Prenons le concept de son expansion, désormais admis par la
plupart d’entre nous, par ouï-dire et sans examen préalable, comme la plupart
du temps !
Celle-ci, résultant d’une mystérieuse équation déjà
séculaire, et qui emportera bientôt les galaxies hors de notre vue, n’avait-elle
pas fait un four auprès d’un public averti, au sein duquel figurait en bonne
place son propre auteur, un dénommé Einstein ?
Afin de lui permettre de digérer cette conséquence
inéluctable de sa première équation, l’analogie du gâteau aux raisins qui
gonfle au fur et à mesure de cette agitation de l’air que nous nommons chaleur,
aurait-elle su le convaincre ?
Cette recette de la voisine Lombardie était-elle alors inconnue à Berne ? …

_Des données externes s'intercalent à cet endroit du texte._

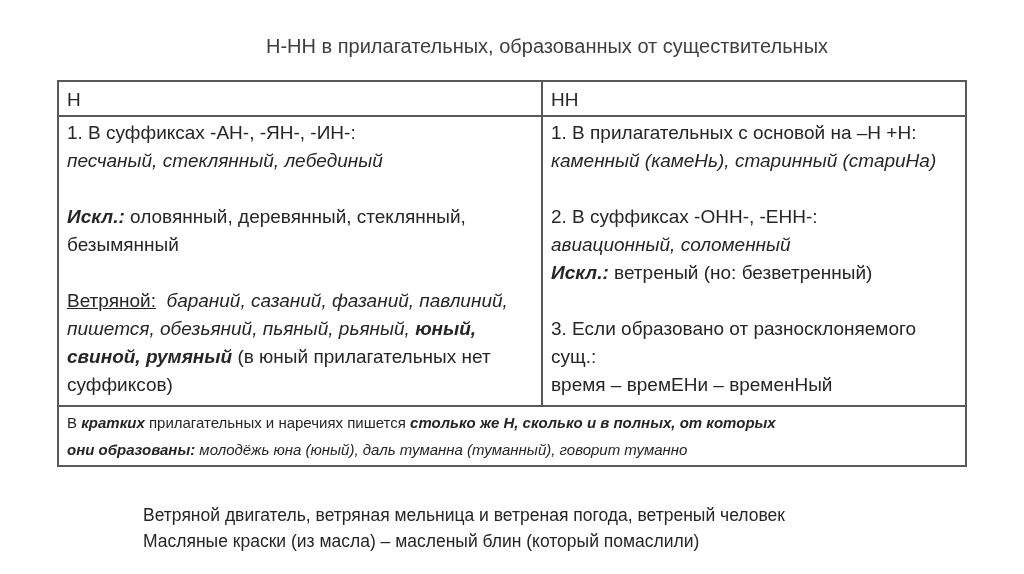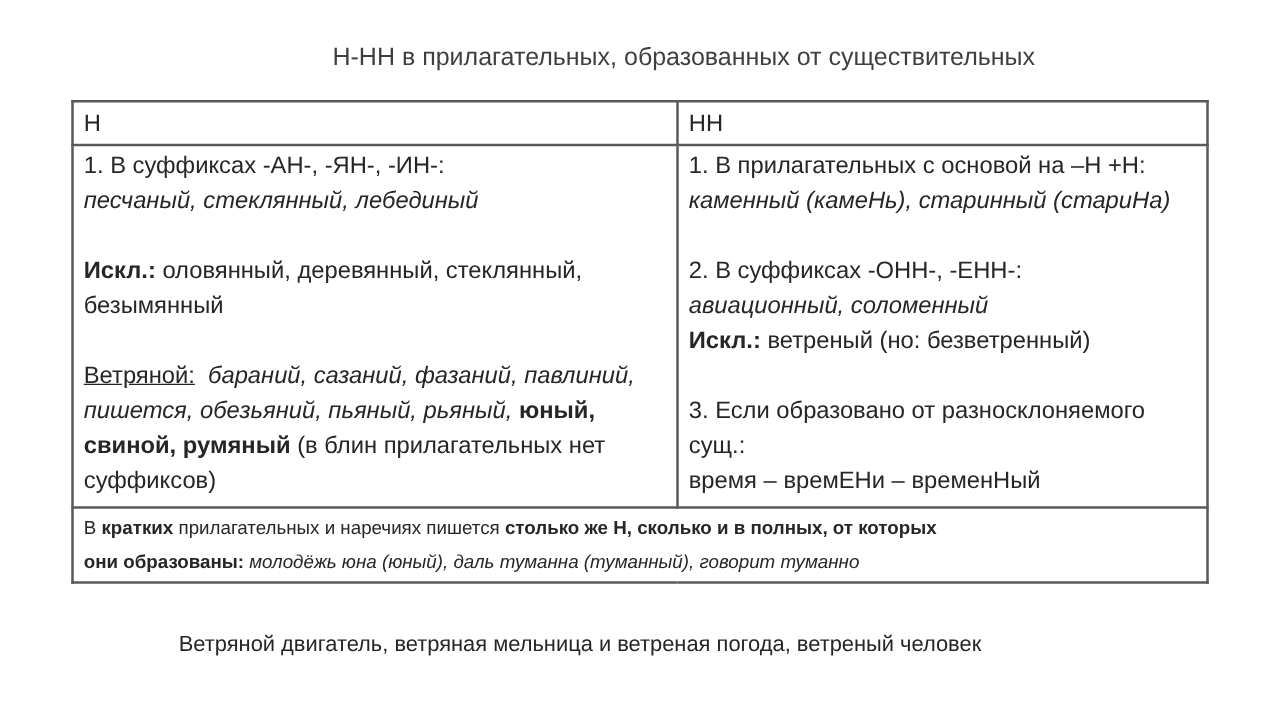--- a/index.html
+++ b/index.html
@@ -70,7 +70,7 @@
   }
   .reg { font-style: normal; font-weight: normal; }
   .it  { font-style: italic; }
-  .bi  { font-weight: bold; }
+  .bi  { font-style: italic; font-weight: bold; }
   .un  { text-decoration: underline; }
   .notes {
     position: absolute;

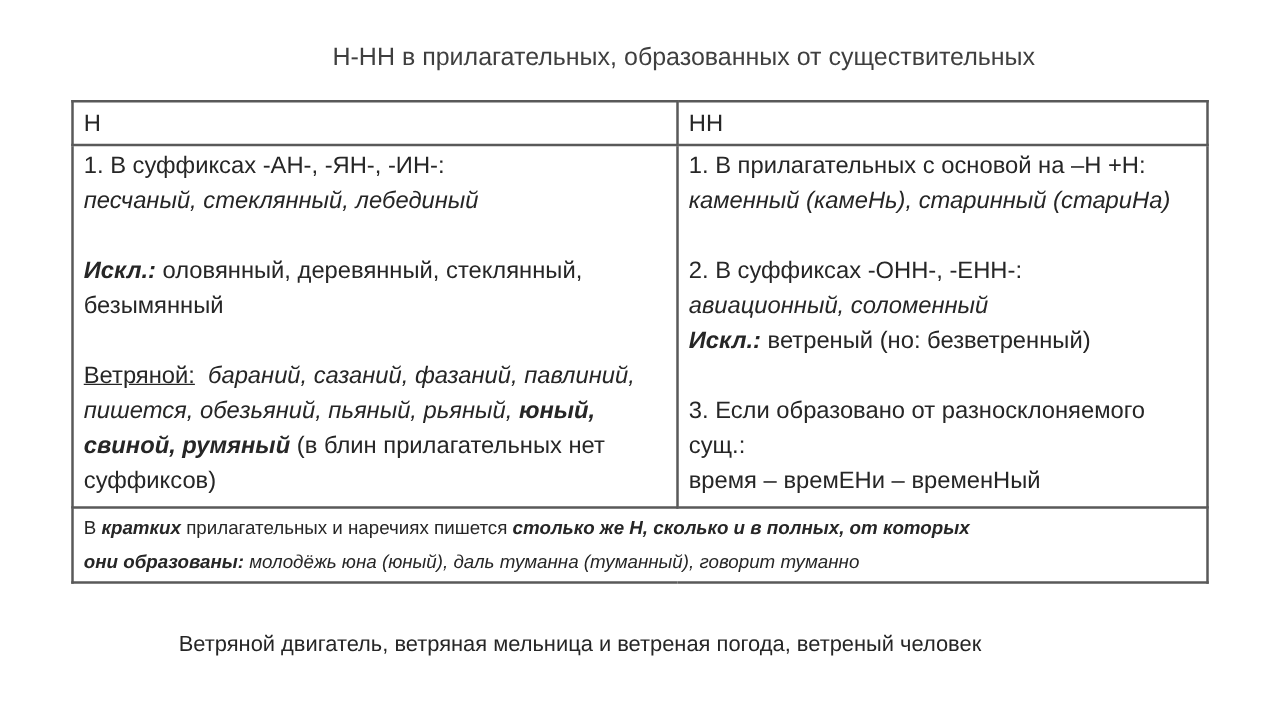--- a/index.html
+++ b/index.html
@@ -104,7 +104,7 @@
             <div class="line"></div>
             <div class="line"><span class="un">Ветряной:</span><span class="it">  бараний, сазаний, фазаний, павлиний,</span></div>
             <div class="line"><span class="it">пишется, обезьяний, пьяный, рьяный, </span><span class="bi">юный,</span></div>
-            <div class="line"><span class="bi">свиной, румяный</span><span class="reg"> (в блин прилагательных нет</span></div>
+            <div class="line"><span class="bi">свиной, румяный</span><span class="reg"> (в юный прилагательных нет</span></div>
             <div class="line"><span class="reg">суффиксов)</span></div>
           </td>
       <td class="main-cell">

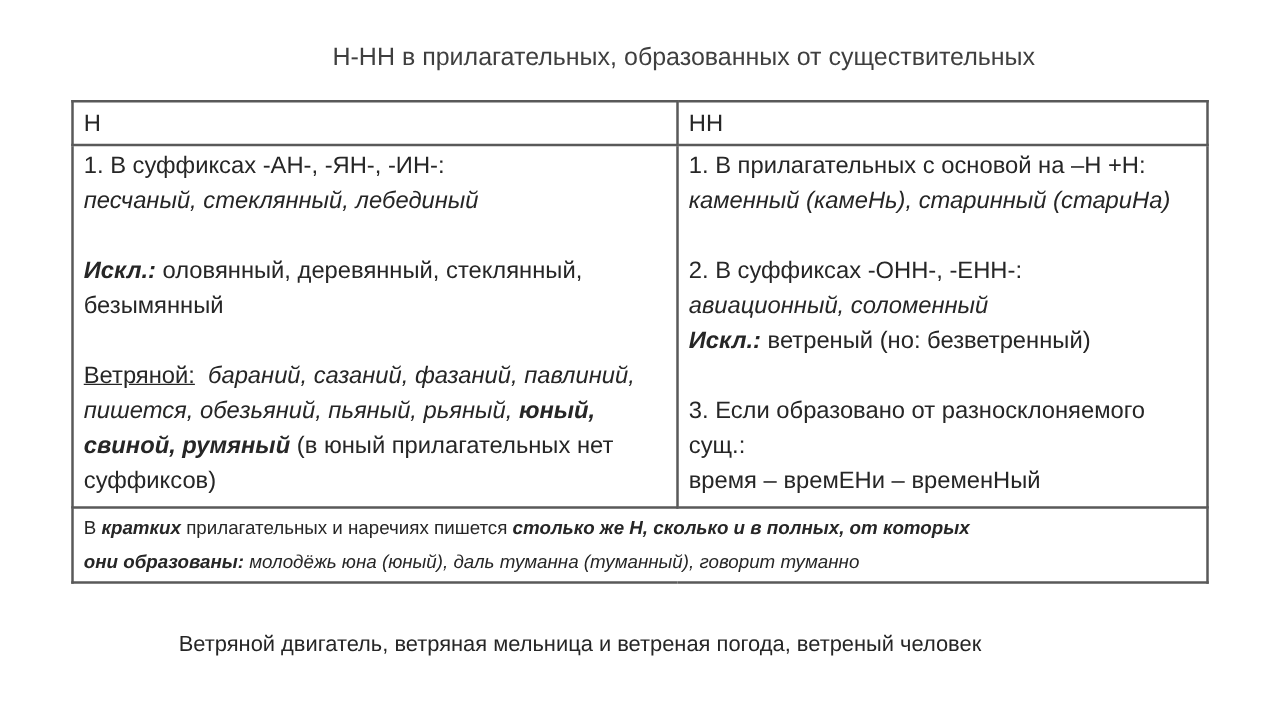--- a/index.html
+++ b/index.html
@@ -130,6 +130,7 @@
 
   <div class="notes">
     <div class="note-line">Ветряной двигатель, ветряная мельница и ветреная погода, ветреный человек</div>
+    <div class="note-line">Масляные краски (из масла) – масленый блин (который помаслили)</div>
   </div>
 
 </div>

toujours est-il que celui qui préféra sa vision du monde aux prédictions de ses
propres équations, resta ferme sur ses positions, l’univers était
statique !
A ce stade, pouvons-nous en conclure provisoirement que l’univers est comme
Dieu : il ne se donne à voir qu’à certains d’entre nous, et encore, jamais
dans sa réalité, mais en fonction de l’attente et de la capacité psychique de
ceux qui sont honorés de cette rencontre ! …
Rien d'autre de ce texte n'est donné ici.